Exercise → Please give the data again in full, exactly as it reads.

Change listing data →
┏━━
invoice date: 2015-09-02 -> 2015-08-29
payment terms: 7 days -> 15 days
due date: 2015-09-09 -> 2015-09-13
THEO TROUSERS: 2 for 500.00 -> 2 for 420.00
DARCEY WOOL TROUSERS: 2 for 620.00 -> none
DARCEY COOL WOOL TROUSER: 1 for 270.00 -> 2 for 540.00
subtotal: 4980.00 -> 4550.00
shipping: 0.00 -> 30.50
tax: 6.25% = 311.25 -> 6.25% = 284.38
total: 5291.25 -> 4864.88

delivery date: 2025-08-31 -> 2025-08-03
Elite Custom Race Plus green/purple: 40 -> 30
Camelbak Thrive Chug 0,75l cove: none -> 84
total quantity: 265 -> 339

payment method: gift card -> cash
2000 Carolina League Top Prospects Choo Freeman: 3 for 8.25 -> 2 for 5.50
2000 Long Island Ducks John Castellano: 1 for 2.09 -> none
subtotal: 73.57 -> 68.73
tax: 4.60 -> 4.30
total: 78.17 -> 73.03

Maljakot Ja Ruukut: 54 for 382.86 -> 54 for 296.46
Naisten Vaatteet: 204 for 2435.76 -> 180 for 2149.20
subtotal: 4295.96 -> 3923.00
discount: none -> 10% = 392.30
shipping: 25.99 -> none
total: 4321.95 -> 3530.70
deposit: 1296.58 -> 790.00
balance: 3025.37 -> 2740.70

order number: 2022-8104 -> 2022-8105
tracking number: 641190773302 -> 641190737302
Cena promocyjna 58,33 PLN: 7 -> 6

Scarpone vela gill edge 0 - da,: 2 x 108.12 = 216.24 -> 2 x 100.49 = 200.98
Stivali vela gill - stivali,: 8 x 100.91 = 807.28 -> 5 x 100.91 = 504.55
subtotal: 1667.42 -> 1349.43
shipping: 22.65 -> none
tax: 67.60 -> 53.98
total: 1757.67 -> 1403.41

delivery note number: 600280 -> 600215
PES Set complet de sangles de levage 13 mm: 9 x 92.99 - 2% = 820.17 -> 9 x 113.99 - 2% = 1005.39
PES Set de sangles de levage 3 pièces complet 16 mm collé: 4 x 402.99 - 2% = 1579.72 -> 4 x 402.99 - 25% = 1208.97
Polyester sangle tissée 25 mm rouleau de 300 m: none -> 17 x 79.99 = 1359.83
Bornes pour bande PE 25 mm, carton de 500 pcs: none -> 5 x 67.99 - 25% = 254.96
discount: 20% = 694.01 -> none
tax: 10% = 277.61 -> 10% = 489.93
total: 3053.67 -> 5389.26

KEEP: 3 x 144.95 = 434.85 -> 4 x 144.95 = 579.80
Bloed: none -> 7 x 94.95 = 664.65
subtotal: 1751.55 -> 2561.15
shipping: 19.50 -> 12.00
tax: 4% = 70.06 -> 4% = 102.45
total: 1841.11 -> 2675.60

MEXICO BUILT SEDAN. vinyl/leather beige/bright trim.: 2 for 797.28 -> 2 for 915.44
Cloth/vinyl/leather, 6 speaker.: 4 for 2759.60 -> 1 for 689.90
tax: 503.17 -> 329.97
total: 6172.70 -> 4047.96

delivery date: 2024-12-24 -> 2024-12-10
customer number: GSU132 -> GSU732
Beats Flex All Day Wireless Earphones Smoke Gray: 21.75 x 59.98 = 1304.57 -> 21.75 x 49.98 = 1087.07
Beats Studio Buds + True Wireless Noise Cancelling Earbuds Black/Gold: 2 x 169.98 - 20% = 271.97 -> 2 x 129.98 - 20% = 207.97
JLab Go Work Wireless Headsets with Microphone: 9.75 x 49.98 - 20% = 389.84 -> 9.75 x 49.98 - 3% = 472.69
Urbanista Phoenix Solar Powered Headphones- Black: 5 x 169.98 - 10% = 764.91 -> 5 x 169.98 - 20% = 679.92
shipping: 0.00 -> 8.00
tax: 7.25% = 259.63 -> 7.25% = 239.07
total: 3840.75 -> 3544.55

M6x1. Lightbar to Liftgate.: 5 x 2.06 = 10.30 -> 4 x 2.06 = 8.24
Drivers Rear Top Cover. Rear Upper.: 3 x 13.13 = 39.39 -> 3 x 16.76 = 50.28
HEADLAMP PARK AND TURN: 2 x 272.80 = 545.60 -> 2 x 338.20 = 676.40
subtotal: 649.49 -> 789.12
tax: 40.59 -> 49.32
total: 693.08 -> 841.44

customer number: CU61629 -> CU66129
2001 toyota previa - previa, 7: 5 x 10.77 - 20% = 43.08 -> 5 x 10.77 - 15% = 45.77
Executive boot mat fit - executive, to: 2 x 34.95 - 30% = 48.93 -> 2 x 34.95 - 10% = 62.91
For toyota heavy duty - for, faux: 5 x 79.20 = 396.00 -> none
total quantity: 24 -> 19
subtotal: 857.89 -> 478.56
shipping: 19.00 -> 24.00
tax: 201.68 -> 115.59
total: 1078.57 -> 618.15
┗━━
Result for this exercise →
invoice date: 2015-09-02 -> 2015-08-29
payment terms: 7 days -> 15 days
due date: 2015-09-09 -> 2015-09-13
THEO TROUSERS: 2 for 500.00 -> 2 for 420.00
DARCEY WOOL TROUSERS: 2 for 620.00 -> none
DARCEY COOL WOOL TROUSER: 1 for 270.00 -> 2 for 540.00
subtotal: 4980.00 -> 4550.00
shipping: 0.00 -> 30.50
tax: 6.25% = 311.25 -> 6.25% = 284.38
total: 5291.25 -> 4864.88

delivery date: 2025-08-31 -> 2025-08-03
Elite Custom Race Plus green/purple: 40 -> 30
Camelbak Thrive Chug 0,75l cove: none -> 84
total quantity: 265 -> 339

payment method: gift card -> cash
2000 Carolina League Top Prospects Choo Freeman: 3 for 8.25 -> 2 for 5.50
2000 Long Island Ducks John Castellano: 1 for 2.09 -> none
subtotal: 73.57 -> 68.73
tax: 4.60 -> 4.30
total: 78.17 -> 73.03

Maljakot Ja Ruukut: 54 for 382.86 -> 54 for 296.46
Naisten Vaatteet: 204 for 2435.76 -> 180 for 2149.20
subtotal: 4295.96 -> 3923.00
discount: none -> 10% = 392.30
shipping: 25.99 -> none
total: 4321.95 -> 3530.70
deposit: 1296.58 -> 790.00
balance: 3025.37 -> 2740.70

order number: 2022-8104 -> 2022-8105
tracking number: 641190773302 -> 641190737302
Cena promocyjna 58,33 PLN: 7 -> 6

Scarpone vela gill edge 0 - da,: 2 x 108.12 = 216.24 -> 2 x 100.49 = 200.98
Stivali vela gill - stivali,: 8 x 100.91 = 807.28 -> 5 x 100.91 = 504.55
subtotal: 1667.42 -> 1349.43
shipping: 22.65 -> none
tax: 67.60 -> 53.98
total: 1757.67 -> 1403.41

delivery note number: 600280 -> 600215
PES Set complet de sangles de levage 13 mm: 9 x 92.99 - 2% = 820.17 -> 9 x 113.99 - 2% = 1005.39
PES Set de sangles de levage 3 pièces complet 16 mm collé: 4 x 402.99 - 2% = 1579.72 -> 4 x 402.99 - 25% = 1208.97
Polyester sangle tissée 25 mm rouleau de 300 m: none -> 17 x 79.99 = 1359.83
Bornes pour bande PE 25 mm, carton de 500 pcs: none -> 5 x 67.99 - 25% = 254.96
discount: 20% = 694.01 -> none
tax: 10% = 277.61 -> 10% = 489.93
total: 3053.67 -> 5389.26

KEEP: 3 x 144.95 = 434.85 -> 4 x 144.95 = 579.80
Bloed: none -> 7 x 94.95 = 664.65
subtotal: 1751.55 -> 2561.15
shipping: 19.50 -> 12.00
tax: 4% = 70.06 -> 4% = 102.45
total: 1841.11 -> 2675.60

MEXICO BUILT SEDAN. vinyl/leather beige/bright trim.: 2 for 797.28 -> 2 for 915.44
Cloth/vinyl/leather, 6 speaker.: 4 for 2759.60 -> 1 for 689.90
tax: 503.17 -> 329.97
total: 6172.70 -> 4047.96

delivery date: 2024-12-24 -> 2024-12-10
customer number: GSU132 -> GSU732
Beats Flex All Day Wireless Earphones Smoke Gray: 21.75 x 59.98 = 1304.57 -> 21.75 x 49.98 = 1087.07
Beats Studio Buds + True Wireless Noise Cancelling Earbuds Black/Gold: 2 x 169.98 - 20% = 271.97 -> 2 x 129.98 - 20% = 207.97
JLab Go Work Wireless Headsets with Microphone: 9.75 x 49.98 - 20% = 389.84 -> 9.75 x 49.98 - 3% = 472.69
Urbanista Phoenix Solar Powered Headphones- Black: 5 x 169.98 - 10% = 764.91 -> 5 x 169.98 - 20% = 679.92
shipping: 0.00 -> 8.00
tax: 7.25% = 259.63 -> 7.25% = 239.07
total: 3840.75 -> 3544.55

M6x1. Lightbar to Liftgate.: 5 x 2.06 = 10.30 -> 4 x 2.06 = 8.24
Drivers Rear Top Cover. Rear Upper.: 3 x 13.13 = 39.39 -> 3 x 16.76 = 50.28
HEADLAMP PARK AND TURN: 2 x 272.80 = 545.60 -> 2 x 338.20 = 676.40
subtotal: 649.49 -> 789.12
tax: 40.59 -> 49.32
total: 693.08 -> 841.44

customer number: CU61629 -> CU66129
2001 toyota previa - previa, 7: 5 x 10.77 - 20% = 43.08 -> 5 x 10.77 - 15% = 45.77
Executive boot mat fit - executive, to: 2 x 34.95 - 30% = 48.93 -> 2 x 34.95 - 10% = 62.91
For toyota heavy duty - for, faux: 5 x 79.20 = 396.00 -> none
total quantity: 24 -> 19
subtotal: 857.89 -> 478.56
shipping: 19.00 -> 24.00
tax: 201.68 -> 115.59
total: 1078.57 -> 618.15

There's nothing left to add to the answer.